What gets rewarded gets done.

Like everything in life, this is all about incentives. The new Army PT guidelines, recently published in TC 3-22.20 (replacing FM 21-20), have numerous battle focused PT exercises and programs.

However, the APFT is still the same.

The intent of the APFT is to provide a mechanism (via positive and negative incentives associated with personal and unit scores) to induce soldiers and units to maintain a high state of physical readiness. The problem is the APFT does not incentivize overall fitness. Rather, it incentivizes leaders to get high APFT scores through repetitious workouts centered around the three APFT events.

Any change to how we train physically must start with modification of the test to incentivize performance. The current approach in TC 3-22.20 of "recommending" that soldiers and units do not train to the APFT is wishful thinking.

On a related issue, one of the concerns seems to be that customizing PT tests to individual MOS / Branch requirements will make it difficult to use PT in the promotions process.

I would question the underlying assumption that physical fitness should be used to compare soldiers for promotion. Research has consistently shown that the best predictor of leader performance at increased levels of responsibility is not what the Army looks at, i.e. physical fitness, experience, and evaluations. Rather, it is cognitive ability. Smart guys and gals make good leaders (wow - revolutionary).

We can keep the "points" system on whatever APFT we come up with, but for promotions a simple go or no go should be sufficient. Otherwise, you run the risk of really fast and strong morons getting promoted at the expense of smarter soldiers. In fact, I have heard many of my good friends in the infantry complain the cultural preference for highly fit leaders has resulted in the promotion of poor, but very fit leaders in some cases.

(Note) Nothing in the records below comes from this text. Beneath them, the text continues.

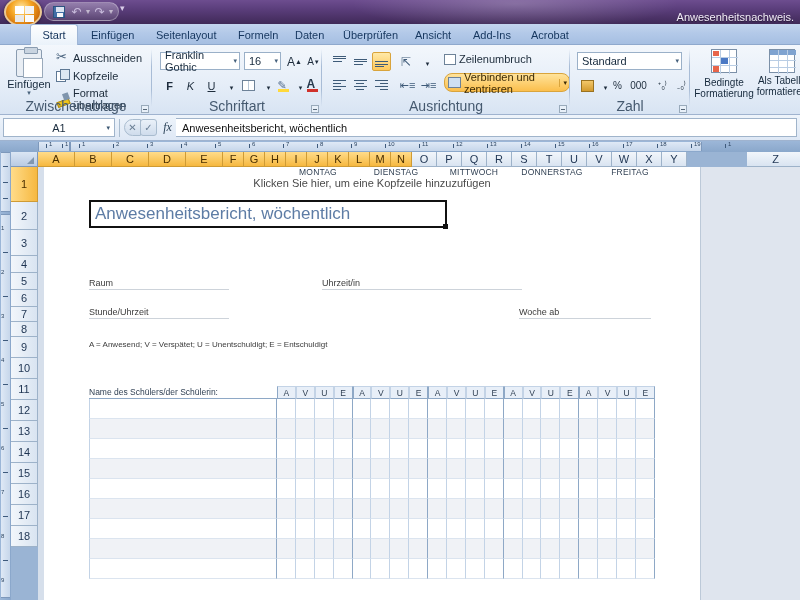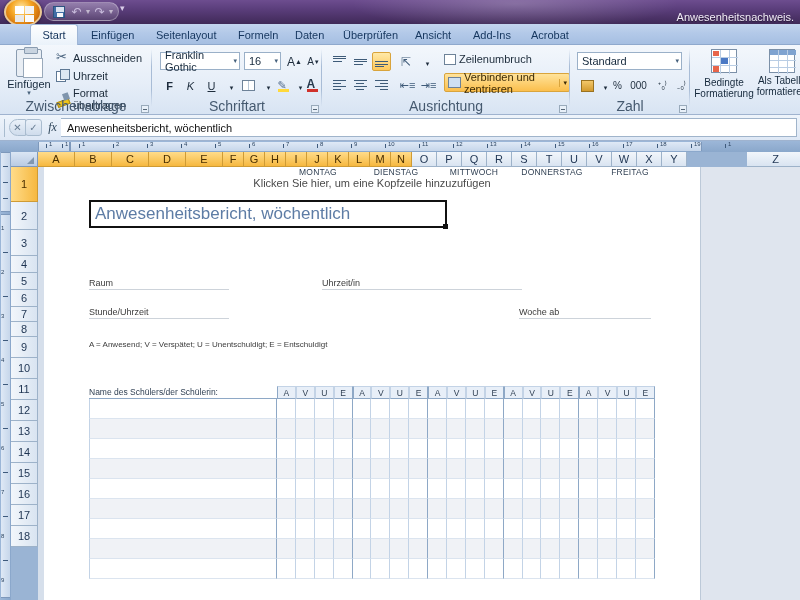--- a/index.html
+++ b/index.html
@@ -297,21 +297,21 @@
         <div class="clipboard-ico"></div>
         <div class="paste-lbl">Einfügen</div>
         <div class="paste-caret">▾</div>
       </div>
       <div class="btn" style="position:absolute;left:56px;top:6px">
         <span class="sm-icon cut-ico"></span>
         <span>Ausschneiden</span>
       </div>
       <div class="btn" style="position:absolute;left:56px;top:24px">
         <span class="sm-icon copy-ico"></span>
-        <span>Uhrzeit</span>
+        <span>Kopfzeile</span>
       </div>
       <div class="btn" style="position:absolute;left:56px;top:42px">
         <span class="sm-icon fmt-ico"></span>
         <span>Format übertragen</span>
       </div>
       <div class="grp-label">Zwischenablage</div>
       <div class="grp-dlg"></div>
       <div class="grp-sep" style="right:0"></div>
     </div>
 
@@ -423,21 +423,21 @@
       </div>
       <div class="tbtn" style="position:absolute;left:97px;top:31px;width:18px;font-size:11px;color:#3f5b79">
         <span>⇥≡</span>
       </div>
 
       <div class="btn" style="position:absolute;left:122px;top:8px">
         <span class="sm-icon" style="border:1px solid #6d8298;width:12px;height:11px;background:#fff"></span>
         <span>Zeilenumbruch</span>
       </div>
       <div style="position:absolute;left:122px;top:28px;height:19px;display:flex;align-items:center;
-                  background:linear-gradient(180deg,#ffe39b,#fbbf4d);border:1px solid #d9a43c;border-radius:2px;
+                  background:linear-gradient(180deg,#ffe39b,#fbbf4d);border:1px solid #d9a43c;border-radius:8px;
                   padding:0 2px 0 3px;gap:3px;font-size:11px;color:#3b2a05;">
         <span class="sm-icon" style="border:1px solid #6d8298;width:13px;height:11px;background:#cfe0f2"></span>
         <span>Verbinden und zentrieren</span>
         <span style="font-size:7px;border-left:1px solid #d9a43c;padding-left:3px">▾</span>
       </div>
       <div class="grp-label">Ausrichtung</div>
       <div class="grp-dlg"></div>
       <div class="grp-sep" style="right:0"></div>
     </div>
 
@@ -487,20 +487,24 @@
           <i style="left:0;top:17px;width:26px;height:1px"></i>
           <i style="left:8px;top:0;width:1px;height:24px"></i>
           <i style="left:17px;top:0;width:1px;height:24px"></i>
         </div>
         <div style="margin-top:2px">Als Tabelle formatieren</div>
       </div>
     </div>
   </div>
 
   <div class="fbar">
+    <div class="namebox">
+      <span>A1</span>
+      <span class="cv">▾</span>
+    </div>
     <div class="fb-sep"></div>
     <div class="fb-btns">
       <div class="fbtn" style="background:linear-gradient(180deg,#eaf1f9,#cfdcec);border:1px solid #a9bccf;border-radius:9px 0 0 9px">✕</div>
       <div class="fbtn" style="background:linear-gradient(180deg,#eaf1f9,#cfdcec);border:1px solid #a9bccf;margin-left:-3px">✓</div>
       <div class="fbtn fx">
         <span>fx</span>
       </div>
     </div>
     <div class="fbinput">
       <span>Anwesenheitsbericht, wöchentlich</span>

For those of you who may argue that meeting the minimum APFT standard is not enough for leaders, I would argue the issue is with the standard itself. Figure out what the minimum standard should be and raise it as needed. There is a certain point where one can deal with the physical hardships of military duty just as well as the next soldier, despite any difference in APFT score. Weighting physical fitness scores beyond that point is to ignore much more relevant measures of leader effectiveness.